3. Defendant contends that he was prejudiced by evidence which indicated that he had "done market hunting in the past". It was necessary for the government to go into his past in this respect in order to meet his defense of entrapment. He cannot now complain about this reference to his past.
4. We find no justification for defendant's attack upon the instructions which the court gave to the jury.
Specifically we note the defendant's objection to the following given instruction:
One of the offenses charged in a number of the counts in the information on trial is for the unlawful possession of migratory birds. Now, the word "possession" includes actual possession, that is to say, the direct physical control over a thing at a given time or it may be constructive possession, that is to say, one who knowingly has the power at a given time to exercise dominion or control over a thing is then in constructive possession of it. Possession may be sole or joint, that is if one person alone has actual or constructive possession of a thing such possession is sole. If two or more persons share actual or constructive possession of a thing their possession is joint. As used in the counts of these informations, the words "unlawfully possess" means that the defendant on trial had either actual possession or constructive possession or joint possession. Proof of anyone of these types of possession is all that is necessary, therefore, if you find from the evidence, beyond a reasonable doubt that the accused either alone or jointly with others, had actual or constructive possession of the migratory fowl described in any one count of the information, then you may find that such ducks were in the possession of the accused within the meaning of the word "possession" as used in the law and in these instructions.
He asserts that this instruction in effect amended the information, eliminating from consideration a portion of the charge, and also was prejudicial to the substantial rights of the defendant. We do not agree with his contentions. In its essential respects this instruction was approved in Johnson v.
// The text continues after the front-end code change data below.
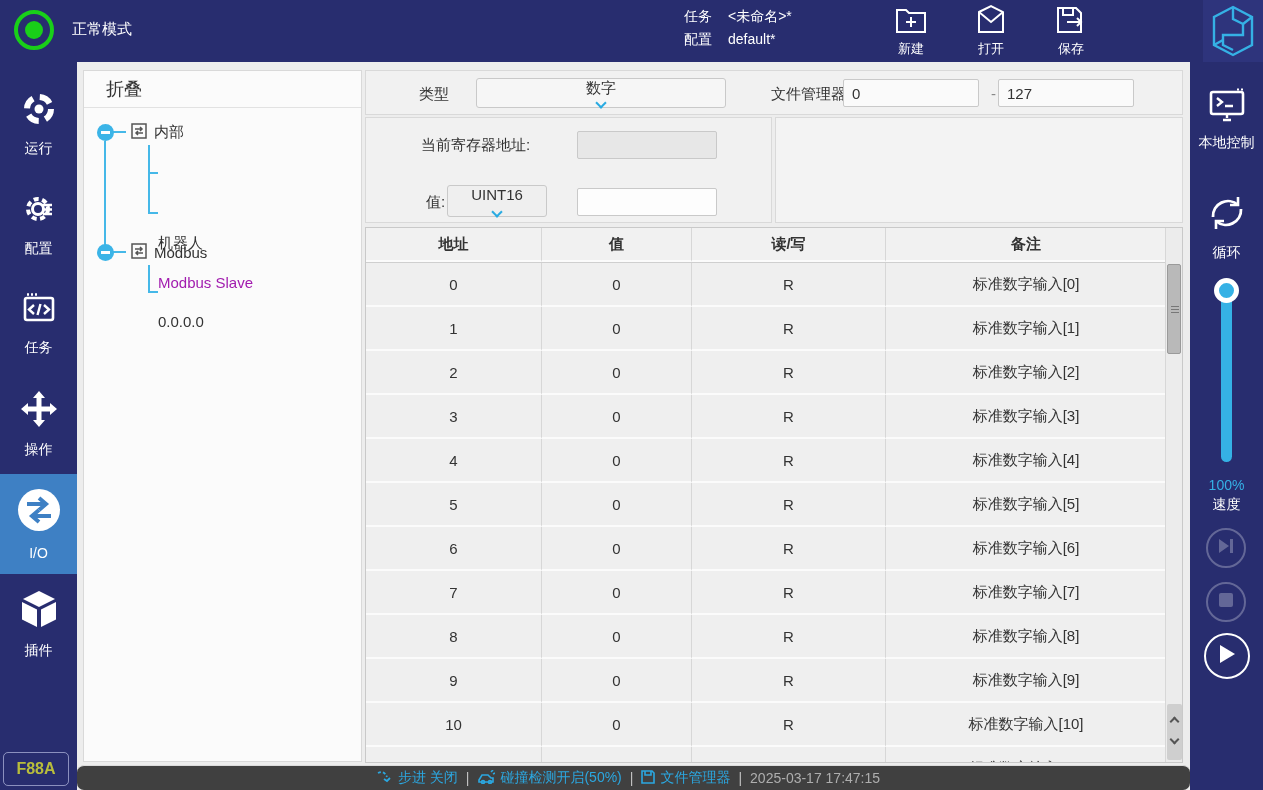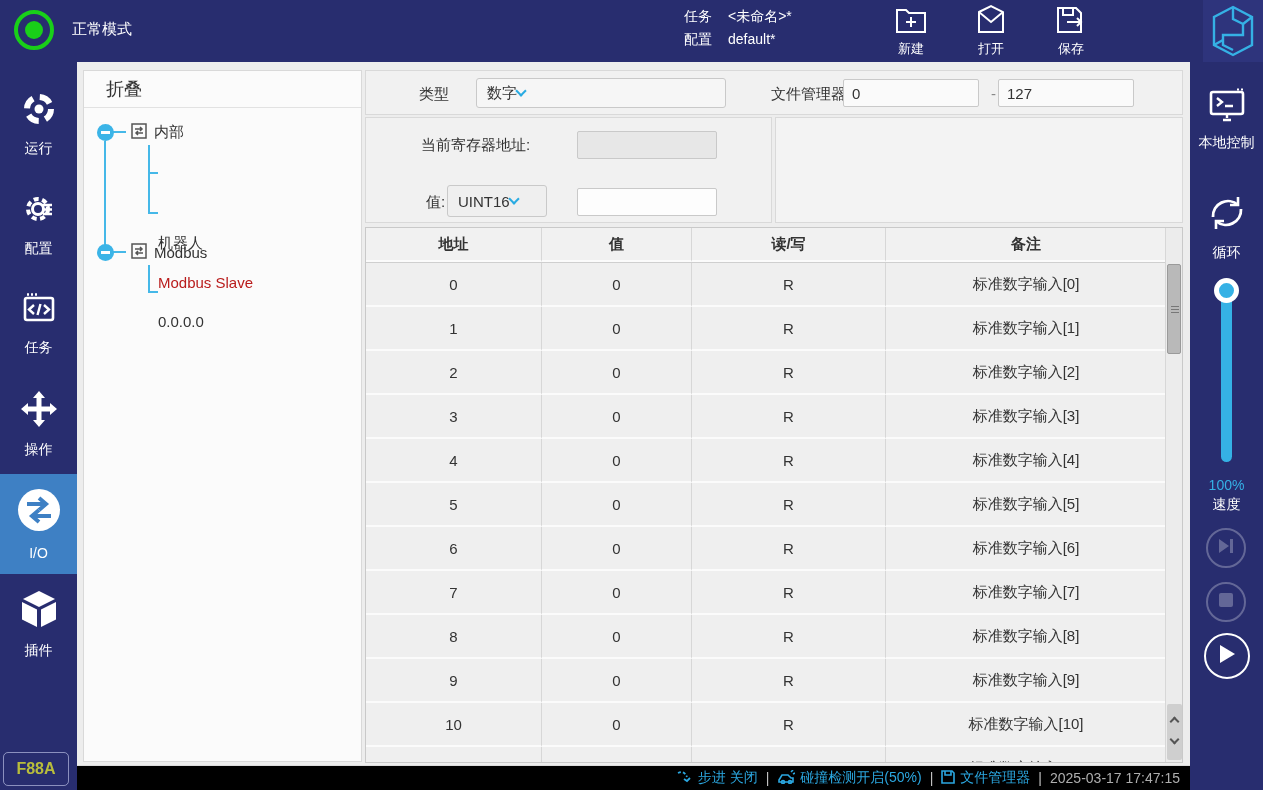"数字" .select { flex-direction: none -> column; justify-content: none -> space-between }
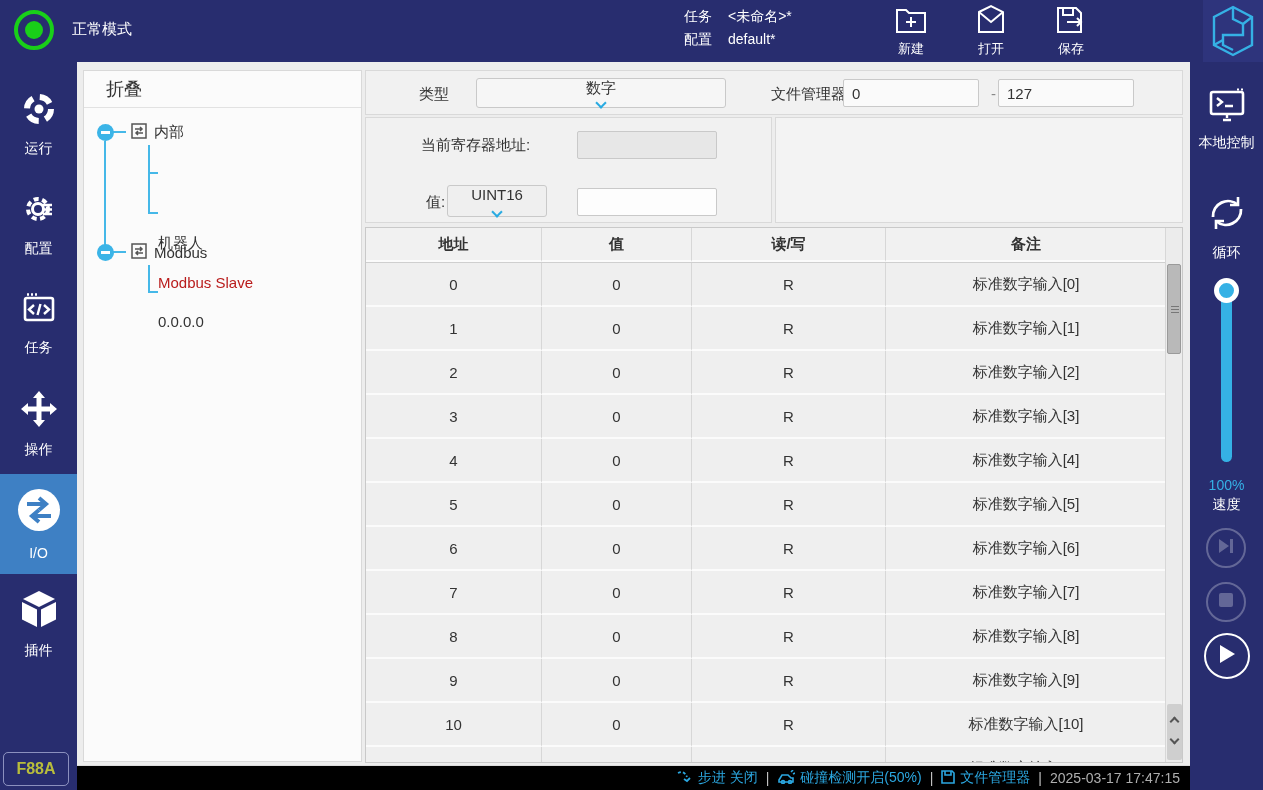"Modbus Slave" .tnode.hl { color: #b91c1c -> #a21caf }
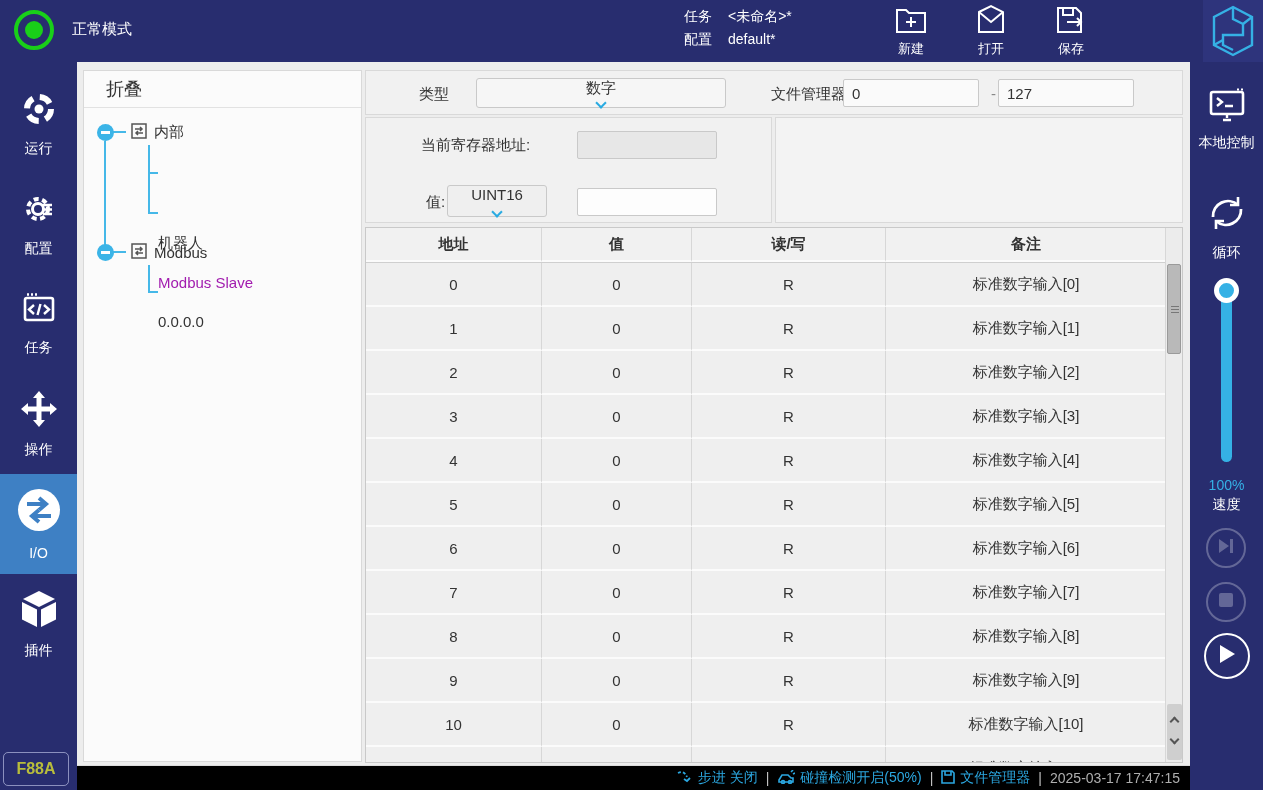"步进 关闭" .statusbar { background: #000000 -> #404040; border-radius: none -> 7px; justify-content: flex-end -> center }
United States, 9 Cir., 270 F.2d 721, 724.
For the reasons herein set forth, the judgment from which defendant has appealed is affirmed.
Case No. 5778: Counts One and Two charge the defendant and Michael Stell, the latter-named defendant not being on trial, with possession in excess of the limit, and sale of 75 wild ducks on December 30, 1956. Counts Three and Four charge possession in excess of the limit, and sale of 50 wild ducks on January 6, 1957.
Case No. 5776: Counts Two and Three charge the defendant and Perry Swan, the latter-named defendant not being on trial, with possession, in excess of the limit, and sale of 50 wild ducks on November 11, 1957. (Count One charging unlawful transportation of wild ducks was dismissed upon motion of the Government.)
Case No. 5793: Counts One and Two charge the defendant and Louis McCulley, the latter-named defendant not being on trial, with possession, in excess of the limit, and sale of 40 wild ducks on January 31, 1958. Counts Three and Five charge possession in excess of the limit, and sale of 95 wild ducks on February 24, 1958. (Count Four charging unlawful transportation was dismissed upon motion by the Government.)
Case No. 5800: Counts One and Two charge the defendant with possession in excess of the limit and the sale of 93 wild ducks on March 9, 1958.